I have a file with the format turn_index \t sentence \t metadata
and looks like this, where the length of dialogues (i.e. turns) is variable:
0 hello metadata1
1 hi! metadata2
0 hi there metadata3
1 how are you? metadata4
2 very well meta5
3 I'm so busy today meta6
I would like to group two turns in a list, and group all same-dialogue lists in big list:
[["hello", "hi!"]]
[["hi there", "how are you?"], ["how are you?", "very well"]["very well", "I'm so busy today"]]

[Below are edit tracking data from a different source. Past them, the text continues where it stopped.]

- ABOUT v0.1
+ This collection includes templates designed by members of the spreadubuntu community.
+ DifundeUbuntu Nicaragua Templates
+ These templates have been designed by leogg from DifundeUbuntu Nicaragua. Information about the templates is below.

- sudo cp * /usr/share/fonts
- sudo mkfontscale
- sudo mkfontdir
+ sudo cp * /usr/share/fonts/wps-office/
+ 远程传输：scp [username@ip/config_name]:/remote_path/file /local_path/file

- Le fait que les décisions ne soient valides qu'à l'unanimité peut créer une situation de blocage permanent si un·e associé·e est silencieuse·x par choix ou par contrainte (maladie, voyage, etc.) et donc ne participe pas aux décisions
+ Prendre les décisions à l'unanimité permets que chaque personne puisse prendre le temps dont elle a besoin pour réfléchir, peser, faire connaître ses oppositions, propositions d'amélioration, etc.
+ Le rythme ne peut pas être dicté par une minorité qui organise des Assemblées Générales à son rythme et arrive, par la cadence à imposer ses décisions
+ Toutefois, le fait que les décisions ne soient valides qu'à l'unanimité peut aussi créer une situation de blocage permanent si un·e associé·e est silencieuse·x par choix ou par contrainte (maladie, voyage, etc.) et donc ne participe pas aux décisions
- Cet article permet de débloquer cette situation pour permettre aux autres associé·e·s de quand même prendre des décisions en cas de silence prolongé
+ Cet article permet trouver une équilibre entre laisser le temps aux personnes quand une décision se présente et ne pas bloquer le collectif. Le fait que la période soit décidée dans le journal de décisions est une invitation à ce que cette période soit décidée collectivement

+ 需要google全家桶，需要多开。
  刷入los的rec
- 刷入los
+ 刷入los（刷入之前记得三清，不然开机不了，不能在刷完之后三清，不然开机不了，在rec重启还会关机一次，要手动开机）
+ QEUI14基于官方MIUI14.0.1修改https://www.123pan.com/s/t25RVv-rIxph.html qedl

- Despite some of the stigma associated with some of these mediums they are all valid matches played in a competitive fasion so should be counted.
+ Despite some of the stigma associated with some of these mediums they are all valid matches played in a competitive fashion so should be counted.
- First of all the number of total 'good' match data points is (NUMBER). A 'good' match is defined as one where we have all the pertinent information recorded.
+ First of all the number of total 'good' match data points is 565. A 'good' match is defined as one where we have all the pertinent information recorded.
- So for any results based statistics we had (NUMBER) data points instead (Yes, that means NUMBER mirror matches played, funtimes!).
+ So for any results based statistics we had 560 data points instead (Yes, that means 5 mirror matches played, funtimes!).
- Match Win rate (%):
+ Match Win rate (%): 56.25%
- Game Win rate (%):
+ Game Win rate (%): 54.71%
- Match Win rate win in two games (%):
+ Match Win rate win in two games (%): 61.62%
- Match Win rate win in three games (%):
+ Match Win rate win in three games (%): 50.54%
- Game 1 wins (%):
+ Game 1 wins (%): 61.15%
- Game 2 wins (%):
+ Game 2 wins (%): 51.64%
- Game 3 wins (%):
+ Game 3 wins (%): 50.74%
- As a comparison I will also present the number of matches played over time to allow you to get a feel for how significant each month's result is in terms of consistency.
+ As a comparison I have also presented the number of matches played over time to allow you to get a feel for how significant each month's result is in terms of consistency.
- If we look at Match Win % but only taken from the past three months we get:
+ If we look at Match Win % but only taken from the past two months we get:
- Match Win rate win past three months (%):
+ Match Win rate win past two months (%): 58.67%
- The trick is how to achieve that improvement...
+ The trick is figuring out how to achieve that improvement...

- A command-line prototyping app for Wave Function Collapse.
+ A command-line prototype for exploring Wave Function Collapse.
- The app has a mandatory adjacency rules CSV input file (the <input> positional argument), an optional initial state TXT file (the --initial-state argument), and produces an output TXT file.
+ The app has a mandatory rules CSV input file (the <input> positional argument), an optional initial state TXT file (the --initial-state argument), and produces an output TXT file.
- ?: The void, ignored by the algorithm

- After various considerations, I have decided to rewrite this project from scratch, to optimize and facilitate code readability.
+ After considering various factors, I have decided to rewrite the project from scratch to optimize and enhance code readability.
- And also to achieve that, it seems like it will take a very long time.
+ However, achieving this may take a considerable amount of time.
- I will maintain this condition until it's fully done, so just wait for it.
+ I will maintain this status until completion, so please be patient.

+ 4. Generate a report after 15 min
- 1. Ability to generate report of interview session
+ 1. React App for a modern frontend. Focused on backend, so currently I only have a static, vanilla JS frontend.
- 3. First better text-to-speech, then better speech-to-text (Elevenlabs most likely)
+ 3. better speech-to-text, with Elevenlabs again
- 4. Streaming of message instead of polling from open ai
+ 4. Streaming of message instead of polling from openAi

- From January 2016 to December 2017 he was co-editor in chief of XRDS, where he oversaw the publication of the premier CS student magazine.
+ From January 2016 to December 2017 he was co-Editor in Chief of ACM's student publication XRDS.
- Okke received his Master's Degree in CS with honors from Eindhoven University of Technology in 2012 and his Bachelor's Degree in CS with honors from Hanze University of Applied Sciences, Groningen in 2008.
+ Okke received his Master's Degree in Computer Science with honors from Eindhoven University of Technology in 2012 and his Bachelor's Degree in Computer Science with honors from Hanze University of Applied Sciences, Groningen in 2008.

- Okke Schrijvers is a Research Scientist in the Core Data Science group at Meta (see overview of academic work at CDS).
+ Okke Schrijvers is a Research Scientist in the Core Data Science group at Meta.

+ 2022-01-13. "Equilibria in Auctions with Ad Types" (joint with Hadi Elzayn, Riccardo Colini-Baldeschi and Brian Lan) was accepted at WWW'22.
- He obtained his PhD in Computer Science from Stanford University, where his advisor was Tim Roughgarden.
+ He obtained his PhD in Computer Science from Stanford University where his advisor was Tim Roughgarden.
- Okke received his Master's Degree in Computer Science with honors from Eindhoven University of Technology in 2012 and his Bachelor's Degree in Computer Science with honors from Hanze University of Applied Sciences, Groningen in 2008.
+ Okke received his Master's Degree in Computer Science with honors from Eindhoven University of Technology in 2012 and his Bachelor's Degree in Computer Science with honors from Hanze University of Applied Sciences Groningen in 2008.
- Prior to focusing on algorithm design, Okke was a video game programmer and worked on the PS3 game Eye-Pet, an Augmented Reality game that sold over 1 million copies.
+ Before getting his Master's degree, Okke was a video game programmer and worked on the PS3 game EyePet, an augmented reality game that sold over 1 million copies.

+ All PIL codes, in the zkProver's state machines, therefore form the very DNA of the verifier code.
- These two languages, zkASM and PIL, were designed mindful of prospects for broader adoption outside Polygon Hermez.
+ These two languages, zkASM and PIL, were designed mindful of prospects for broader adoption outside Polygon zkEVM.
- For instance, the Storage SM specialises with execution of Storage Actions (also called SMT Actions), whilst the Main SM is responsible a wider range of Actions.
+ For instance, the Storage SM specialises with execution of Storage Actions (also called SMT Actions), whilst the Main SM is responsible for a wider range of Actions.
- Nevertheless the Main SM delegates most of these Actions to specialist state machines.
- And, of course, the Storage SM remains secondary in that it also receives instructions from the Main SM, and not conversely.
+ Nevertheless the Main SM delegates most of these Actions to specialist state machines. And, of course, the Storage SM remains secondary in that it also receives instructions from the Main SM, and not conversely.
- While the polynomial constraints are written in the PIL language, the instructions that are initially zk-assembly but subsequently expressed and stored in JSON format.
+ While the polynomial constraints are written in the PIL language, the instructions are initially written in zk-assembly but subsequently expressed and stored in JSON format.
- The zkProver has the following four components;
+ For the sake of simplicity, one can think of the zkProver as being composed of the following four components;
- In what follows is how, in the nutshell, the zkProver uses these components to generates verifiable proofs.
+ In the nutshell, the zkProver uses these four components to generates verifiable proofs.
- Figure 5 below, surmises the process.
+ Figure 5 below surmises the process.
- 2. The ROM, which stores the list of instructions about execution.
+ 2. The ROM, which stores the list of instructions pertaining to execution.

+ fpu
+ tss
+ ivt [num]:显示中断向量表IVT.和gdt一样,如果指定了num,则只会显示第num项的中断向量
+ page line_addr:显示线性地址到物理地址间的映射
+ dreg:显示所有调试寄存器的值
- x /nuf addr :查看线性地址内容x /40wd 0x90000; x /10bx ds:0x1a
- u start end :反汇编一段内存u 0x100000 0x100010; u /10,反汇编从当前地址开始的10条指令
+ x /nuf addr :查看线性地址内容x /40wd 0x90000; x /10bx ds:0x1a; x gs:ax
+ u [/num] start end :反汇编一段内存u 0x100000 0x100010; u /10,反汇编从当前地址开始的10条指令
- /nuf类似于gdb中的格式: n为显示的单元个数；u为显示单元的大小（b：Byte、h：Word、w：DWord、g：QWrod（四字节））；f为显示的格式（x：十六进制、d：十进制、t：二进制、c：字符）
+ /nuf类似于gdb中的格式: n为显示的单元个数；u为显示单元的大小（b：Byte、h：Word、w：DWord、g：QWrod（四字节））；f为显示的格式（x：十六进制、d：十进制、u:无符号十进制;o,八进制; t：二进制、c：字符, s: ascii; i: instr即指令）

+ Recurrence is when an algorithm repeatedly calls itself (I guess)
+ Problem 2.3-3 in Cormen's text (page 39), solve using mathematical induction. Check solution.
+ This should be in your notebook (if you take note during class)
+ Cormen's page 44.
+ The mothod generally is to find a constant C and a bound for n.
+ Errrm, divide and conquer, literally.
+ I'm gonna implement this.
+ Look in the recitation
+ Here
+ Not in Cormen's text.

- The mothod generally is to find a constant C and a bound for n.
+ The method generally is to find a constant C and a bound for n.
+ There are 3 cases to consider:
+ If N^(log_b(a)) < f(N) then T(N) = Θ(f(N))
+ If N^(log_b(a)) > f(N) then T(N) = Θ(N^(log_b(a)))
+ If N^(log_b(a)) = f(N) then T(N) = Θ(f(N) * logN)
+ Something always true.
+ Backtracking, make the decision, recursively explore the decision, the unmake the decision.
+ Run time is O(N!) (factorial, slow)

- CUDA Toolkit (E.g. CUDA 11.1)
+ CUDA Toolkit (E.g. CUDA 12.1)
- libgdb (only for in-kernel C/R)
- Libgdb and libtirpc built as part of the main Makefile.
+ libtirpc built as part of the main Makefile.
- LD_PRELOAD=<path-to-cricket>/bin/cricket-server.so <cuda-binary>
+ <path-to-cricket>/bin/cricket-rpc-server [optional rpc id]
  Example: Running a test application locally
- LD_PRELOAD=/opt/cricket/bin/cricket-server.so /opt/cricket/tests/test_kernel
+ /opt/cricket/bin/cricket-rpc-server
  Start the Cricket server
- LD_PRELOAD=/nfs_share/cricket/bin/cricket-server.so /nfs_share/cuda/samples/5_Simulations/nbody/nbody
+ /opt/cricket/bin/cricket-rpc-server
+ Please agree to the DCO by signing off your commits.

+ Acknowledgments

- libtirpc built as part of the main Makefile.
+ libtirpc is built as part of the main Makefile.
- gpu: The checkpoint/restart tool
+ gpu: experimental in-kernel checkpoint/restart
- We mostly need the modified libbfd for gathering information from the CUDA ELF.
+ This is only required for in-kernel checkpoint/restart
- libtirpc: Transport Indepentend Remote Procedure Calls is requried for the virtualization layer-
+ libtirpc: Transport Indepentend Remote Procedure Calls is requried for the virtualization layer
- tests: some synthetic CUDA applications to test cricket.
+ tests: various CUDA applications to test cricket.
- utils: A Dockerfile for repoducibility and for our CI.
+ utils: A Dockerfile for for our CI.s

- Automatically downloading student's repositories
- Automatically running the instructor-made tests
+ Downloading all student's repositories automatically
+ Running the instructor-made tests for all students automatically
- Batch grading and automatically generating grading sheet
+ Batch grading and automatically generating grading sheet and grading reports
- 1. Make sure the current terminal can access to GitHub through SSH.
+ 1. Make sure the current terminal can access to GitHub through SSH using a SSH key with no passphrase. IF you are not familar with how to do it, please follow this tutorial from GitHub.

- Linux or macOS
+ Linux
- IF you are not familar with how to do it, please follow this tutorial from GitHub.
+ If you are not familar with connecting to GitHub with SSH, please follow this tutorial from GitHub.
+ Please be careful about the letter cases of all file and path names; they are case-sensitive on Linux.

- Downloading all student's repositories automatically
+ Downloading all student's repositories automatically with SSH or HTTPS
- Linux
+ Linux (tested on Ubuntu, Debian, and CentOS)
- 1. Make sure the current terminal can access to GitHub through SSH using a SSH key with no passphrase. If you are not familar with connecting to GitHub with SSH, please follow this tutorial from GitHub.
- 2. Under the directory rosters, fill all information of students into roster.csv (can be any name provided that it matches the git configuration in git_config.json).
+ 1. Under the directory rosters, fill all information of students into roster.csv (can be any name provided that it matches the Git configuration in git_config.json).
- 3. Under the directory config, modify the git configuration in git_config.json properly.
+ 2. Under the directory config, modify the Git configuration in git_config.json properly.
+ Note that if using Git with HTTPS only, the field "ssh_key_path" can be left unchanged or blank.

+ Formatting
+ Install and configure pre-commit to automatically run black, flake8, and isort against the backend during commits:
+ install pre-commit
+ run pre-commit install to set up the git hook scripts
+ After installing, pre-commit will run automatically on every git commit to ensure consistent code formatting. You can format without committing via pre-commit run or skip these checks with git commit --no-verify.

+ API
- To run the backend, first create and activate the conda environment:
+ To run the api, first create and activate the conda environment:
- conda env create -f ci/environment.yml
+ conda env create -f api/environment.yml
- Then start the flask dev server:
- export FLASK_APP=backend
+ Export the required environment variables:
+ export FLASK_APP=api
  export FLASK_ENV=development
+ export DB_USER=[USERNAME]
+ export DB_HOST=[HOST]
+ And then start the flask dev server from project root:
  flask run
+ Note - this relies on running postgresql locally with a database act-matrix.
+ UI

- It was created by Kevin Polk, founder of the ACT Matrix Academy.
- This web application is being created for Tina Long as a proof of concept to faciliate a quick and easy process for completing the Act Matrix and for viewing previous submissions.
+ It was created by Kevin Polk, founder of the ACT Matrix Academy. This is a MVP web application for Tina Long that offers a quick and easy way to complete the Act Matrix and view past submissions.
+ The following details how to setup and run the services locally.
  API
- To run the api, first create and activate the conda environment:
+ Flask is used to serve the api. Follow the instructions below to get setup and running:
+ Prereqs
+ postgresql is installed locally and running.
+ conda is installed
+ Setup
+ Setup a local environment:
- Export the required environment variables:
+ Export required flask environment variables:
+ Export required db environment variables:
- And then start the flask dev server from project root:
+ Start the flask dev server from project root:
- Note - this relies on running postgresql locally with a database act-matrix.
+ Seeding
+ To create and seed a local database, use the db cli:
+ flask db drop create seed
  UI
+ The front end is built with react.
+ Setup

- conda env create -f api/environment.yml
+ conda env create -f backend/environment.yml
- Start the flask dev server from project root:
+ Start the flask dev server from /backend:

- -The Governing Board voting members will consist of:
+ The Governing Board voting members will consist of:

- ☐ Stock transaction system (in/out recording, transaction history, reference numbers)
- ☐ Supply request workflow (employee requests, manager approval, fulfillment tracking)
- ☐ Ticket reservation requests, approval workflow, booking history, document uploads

My attempt at windowing the sentences two at a time is not working, and I can't even begin figure out how to group per dialogue. My code is the following:
turns = data.readlines()
window_size = 2
i = 0
j = 0
dialogue = []
while i < len(turns) - window_size + 1:
restart = False
dialogue=[]
for turn in turns:
sec = turn.rstrip().split("\t")
double_sent = [sec[0], sec[1]]
i += 1
A solution to fit the edited output. Dialogues will hold all lists of lists you mentioned.
dialogues = []
double_sent = []
for line1, line2 in zip(turns[:-1], turns[1:]):
if int(line2.split('\t')[0])-int(line1.split('\t')[0]) == 1:
double_sent.append([line1.split('\t')[1], line2.split('\t')[1]])
else:
dialogues.append(double_sent)
double_sent = []
dialogues.append(double_sent.copy())
Here
zip(turns[:-1], turns[1:])
is is a neat expression to always select two subsequent elements of something. This is definitely something useful to remember.
The next line
if int(line2.split('\t')[0])-int(line1.split('\t')[0]) == 1
checks whether the turn numbering of the selected lines are following each other. This condition will fail only if you have a switch back to 0, which indicates that a dialogue is finished and can be appended to the dialogues list. If there is an error in the numbering this will give a wrong output.
# Output
>>> dialogues
>>> [[['hello', 'hi!']], [['hi there', 'how are you?'], ['how are you?', 'very well'], ['very well', "I'm so busy today"]]]